Steering Scientific Committee to decide on aptness of bilateral measures over and above Community anti-mad cow legislation

Brussels, 11/01/2001 (Agence Europe) - The Union's Steering Scientific Committee (SSC) is meeting in Brussels on Thursday and Friday to decide on the aptness of bilateral measures adopted by certain Member States in the framework of the mad cow crisis.

Mainly concerned here are national measures going over and above Community legislation, adopted by France (withdrawal from the food chain of beef on the bone (T-bone steak), the thymus, the spine, the spleen and fats from animal meal considered to be specified risk materials) and the ban on animal fats in force in Germany. The embargo measures taken by Austria, Italy and Spain on French beef - measures that the Steering Scientific Committee had already considered as not being scientifically based and that, because of this, should have been lifted on 1 January as the Commission requested - will also be debated by he SSC, the European Commission having, to date, received no formal notification from the countries concerned along these lines. The Austrian embargo on German beef of over twenty months and on beef by-products are also among the number of measures to be examined.

The SSC's opinion on all these measures will enable the Commission either to ask Member States to comply with Community legislation, or to amend Community legislation to include measures regarded as scientifically founded. It will be issued in the light of actual implementation of the temporary ban on meat meal in the feed of all farm animals in the Union, the results of inspections conducted by the Union's Food and Veterinary Office in Member States and implementation of rapid post-mortem BSE screening tests on cattle of over thirty months that began in Member States on 1 January.

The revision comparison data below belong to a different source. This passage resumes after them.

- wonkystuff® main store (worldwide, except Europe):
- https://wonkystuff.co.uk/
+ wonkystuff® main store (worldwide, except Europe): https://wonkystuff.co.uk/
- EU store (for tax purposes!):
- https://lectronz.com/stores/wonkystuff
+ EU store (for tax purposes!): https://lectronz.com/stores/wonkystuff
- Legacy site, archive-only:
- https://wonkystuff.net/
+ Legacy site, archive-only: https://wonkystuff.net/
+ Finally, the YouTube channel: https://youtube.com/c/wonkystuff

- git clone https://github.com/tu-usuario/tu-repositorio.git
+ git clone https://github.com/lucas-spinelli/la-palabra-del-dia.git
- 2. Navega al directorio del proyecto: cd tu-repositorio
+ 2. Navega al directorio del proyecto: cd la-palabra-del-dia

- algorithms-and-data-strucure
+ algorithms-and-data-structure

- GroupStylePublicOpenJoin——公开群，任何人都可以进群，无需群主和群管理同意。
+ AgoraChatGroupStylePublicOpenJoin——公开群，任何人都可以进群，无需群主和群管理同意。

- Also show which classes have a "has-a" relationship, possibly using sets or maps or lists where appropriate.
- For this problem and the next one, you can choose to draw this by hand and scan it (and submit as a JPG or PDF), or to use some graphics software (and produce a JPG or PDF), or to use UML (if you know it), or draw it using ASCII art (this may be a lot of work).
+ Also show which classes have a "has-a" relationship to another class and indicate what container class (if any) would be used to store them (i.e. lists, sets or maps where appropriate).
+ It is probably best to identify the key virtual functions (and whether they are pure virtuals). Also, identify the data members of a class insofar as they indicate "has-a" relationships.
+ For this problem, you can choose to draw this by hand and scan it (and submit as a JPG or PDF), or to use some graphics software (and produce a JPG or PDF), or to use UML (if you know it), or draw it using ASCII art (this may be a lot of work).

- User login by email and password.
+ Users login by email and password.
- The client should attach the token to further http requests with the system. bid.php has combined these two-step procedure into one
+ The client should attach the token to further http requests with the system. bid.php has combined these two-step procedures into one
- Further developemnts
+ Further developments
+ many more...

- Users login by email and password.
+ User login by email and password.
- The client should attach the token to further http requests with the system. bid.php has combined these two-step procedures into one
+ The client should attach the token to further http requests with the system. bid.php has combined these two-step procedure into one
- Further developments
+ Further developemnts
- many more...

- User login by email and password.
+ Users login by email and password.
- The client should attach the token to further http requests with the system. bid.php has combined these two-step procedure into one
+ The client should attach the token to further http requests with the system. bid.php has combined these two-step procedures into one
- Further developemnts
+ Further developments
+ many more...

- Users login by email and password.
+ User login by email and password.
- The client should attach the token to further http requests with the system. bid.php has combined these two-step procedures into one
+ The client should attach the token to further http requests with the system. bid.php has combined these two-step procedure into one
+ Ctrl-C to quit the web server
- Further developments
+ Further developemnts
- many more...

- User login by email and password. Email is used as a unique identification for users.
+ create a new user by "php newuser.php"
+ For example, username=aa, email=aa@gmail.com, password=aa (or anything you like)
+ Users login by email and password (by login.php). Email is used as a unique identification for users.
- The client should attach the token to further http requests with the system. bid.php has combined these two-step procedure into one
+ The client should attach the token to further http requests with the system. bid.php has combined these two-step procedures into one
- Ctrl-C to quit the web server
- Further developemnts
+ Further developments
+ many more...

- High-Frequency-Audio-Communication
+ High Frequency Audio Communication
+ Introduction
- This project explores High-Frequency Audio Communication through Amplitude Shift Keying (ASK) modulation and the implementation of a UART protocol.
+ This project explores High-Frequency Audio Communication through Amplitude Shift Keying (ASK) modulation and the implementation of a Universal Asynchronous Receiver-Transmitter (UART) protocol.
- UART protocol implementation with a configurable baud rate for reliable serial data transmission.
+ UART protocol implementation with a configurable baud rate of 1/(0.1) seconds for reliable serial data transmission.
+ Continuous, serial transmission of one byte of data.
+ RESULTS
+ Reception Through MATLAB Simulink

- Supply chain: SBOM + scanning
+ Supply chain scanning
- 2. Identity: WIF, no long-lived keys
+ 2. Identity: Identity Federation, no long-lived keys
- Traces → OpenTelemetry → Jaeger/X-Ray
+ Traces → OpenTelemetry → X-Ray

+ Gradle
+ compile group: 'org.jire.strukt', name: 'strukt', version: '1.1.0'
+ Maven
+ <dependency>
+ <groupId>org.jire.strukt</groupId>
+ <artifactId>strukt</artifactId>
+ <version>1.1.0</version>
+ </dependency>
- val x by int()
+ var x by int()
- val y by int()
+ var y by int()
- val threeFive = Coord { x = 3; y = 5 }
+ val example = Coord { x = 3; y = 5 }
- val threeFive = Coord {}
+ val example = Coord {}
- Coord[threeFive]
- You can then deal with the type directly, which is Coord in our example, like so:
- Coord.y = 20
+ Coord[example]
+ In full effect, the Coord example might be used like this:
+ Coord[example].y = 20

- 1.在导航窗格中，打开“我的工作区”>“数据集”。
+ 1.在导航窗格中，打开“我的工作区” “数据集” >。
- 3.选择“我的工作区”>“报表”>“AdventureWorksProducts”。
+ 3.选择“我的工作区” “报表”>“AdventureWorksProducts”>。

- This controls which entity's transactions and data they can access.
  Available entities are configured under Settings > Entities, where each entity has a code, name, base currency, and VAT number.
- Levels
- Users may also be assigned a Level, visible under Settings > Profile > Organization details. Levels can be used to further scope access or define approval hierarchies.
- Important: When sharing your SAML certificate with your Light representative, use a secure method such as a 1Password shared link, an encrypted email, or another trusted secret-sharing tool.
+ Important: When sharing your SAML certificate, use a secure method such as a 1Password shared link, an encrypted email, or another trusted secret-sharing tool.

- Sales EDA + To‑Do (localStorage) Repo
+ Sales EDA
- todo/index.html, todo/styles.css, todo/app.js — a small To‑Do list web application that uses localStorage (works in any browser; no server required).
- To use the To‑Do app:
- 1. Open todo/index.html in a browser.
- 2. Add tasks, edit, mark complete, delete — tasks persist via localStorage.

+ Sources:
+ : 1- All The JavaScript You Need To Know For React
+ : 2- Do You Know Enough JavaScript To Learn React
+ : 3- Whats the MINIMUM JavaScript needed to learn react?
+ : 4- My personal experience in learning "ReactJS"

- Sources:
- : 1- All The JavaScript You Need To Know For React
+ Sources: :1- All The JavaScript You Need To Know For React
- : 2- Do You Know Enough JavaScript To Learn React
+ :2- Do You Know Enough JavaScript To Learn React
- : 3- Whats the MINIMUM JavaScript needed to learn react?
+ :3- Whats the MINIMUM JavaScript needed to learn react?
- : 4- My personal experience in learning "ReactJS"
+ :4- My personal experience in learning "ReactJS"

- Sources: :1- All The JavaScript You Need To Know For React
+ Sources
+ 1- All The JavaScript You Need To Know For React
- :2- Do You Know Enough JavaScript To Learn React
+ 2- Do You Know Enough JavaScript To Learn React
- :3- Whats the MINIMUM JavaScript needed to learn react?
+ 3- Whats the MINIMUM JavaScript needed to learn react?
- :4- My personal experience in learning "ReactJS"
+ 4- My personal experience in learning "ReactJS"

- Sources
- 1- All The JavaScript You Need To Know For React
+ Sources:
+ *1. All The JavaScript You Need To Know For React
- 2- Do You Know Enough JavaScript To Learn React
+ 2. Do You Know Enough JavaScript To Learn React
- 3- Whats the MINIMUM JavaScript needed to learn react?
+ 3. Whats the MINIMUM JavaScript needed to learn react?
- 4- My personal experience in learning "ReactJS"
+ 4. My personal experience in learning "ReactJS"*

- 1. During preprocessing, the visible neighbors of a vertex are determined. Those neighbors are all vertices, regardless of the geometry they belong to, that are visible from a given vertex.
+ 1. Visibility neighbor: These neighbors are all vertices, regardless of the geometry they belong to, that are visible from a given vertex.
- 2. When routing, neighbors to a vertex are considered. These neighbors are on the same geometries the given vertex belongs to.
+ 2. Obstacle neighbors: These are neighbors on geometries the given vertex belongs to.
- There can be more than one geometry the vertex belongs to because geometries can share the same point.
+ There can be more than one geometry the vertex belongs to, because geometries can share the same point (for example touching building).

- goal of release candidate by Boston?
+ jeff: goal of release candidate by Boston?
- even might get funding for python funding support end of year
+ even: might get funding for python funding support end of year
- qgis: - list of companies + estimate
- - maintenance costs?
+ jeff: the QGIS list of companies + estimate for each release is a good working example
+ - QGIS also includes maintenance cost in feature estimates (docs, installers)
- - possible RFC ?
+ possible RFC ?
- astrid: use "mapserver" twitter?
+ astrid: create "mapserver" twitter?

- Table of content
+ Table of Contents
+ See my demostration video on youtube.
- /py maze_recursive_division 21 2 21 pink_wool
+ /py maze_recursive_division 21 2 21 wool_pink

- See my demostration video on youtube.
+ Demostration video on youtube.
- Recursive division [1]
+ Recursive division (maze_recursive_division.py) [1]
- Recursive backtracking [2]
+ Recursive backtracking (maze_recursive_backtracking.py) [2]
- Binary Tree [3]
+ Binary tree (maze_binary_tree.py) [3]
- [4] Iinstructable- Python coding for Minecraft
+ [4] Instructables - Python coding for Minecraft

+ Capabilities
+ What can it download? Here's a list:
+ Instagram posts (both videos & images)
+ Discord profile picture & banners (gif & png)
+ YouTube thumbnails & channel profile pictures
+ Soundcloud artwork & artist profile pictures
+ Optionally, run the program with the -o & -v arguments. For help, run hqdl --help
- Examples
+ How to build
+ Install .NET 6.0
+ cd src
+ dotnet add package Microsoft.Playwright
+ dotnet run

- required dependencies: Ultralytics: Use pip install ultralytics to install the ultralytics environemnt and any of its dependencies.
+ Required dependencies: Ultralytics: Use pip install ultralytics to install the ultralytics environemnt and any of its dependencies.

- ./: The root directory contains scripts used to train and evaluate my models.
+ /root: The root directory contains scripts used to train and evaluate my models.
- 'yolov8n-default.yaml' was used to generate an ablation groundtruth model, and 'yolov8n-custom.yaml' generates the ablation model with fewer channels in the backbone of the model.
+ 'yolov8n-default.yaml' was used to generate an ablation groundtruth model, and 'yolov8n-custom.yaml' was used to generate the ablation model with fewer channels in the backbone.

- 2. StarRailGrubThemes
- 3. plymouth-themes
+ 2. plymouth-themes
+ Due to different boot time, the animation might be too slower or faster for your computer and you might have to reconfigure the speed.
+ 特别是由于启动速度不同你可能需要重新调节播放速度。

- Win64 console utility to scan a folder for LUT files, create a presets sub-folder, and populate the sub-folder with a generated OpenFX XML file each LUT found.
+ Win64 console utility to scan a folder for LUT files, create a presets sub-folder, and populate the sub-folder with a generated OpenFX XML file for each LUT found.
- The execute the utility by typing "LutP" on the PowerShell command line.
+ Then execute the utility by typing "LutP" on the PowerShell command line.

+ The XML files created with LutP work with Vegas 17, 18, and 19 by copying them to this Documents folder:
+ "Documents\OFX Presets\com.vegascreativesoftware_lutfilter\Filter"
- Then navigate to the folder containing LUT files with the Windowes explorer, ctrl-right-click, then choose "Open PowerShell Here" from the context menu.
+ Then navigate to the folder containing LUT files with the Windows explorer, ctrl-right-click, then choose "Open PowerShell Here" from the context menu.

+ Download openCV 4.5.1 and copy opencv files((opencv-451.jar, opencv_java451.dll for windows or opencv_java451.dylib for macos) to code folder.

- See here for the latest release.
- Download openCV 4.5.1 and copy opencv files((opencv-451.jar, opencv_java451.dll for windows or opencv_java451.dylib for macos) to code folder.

Concerning these tests, the European Commission sent a questionnaire to all Member States at the end of last week to asking them the type of screening adopted (compulsory system on all cattle at risk of over thirty months or the screening of all cattle of over thirty months entering the food chain, which will not be compulsory before July), the number of cattle tested, animals put down for not having been tested, etc.. The answers to this questionnaire are expected before 15 January.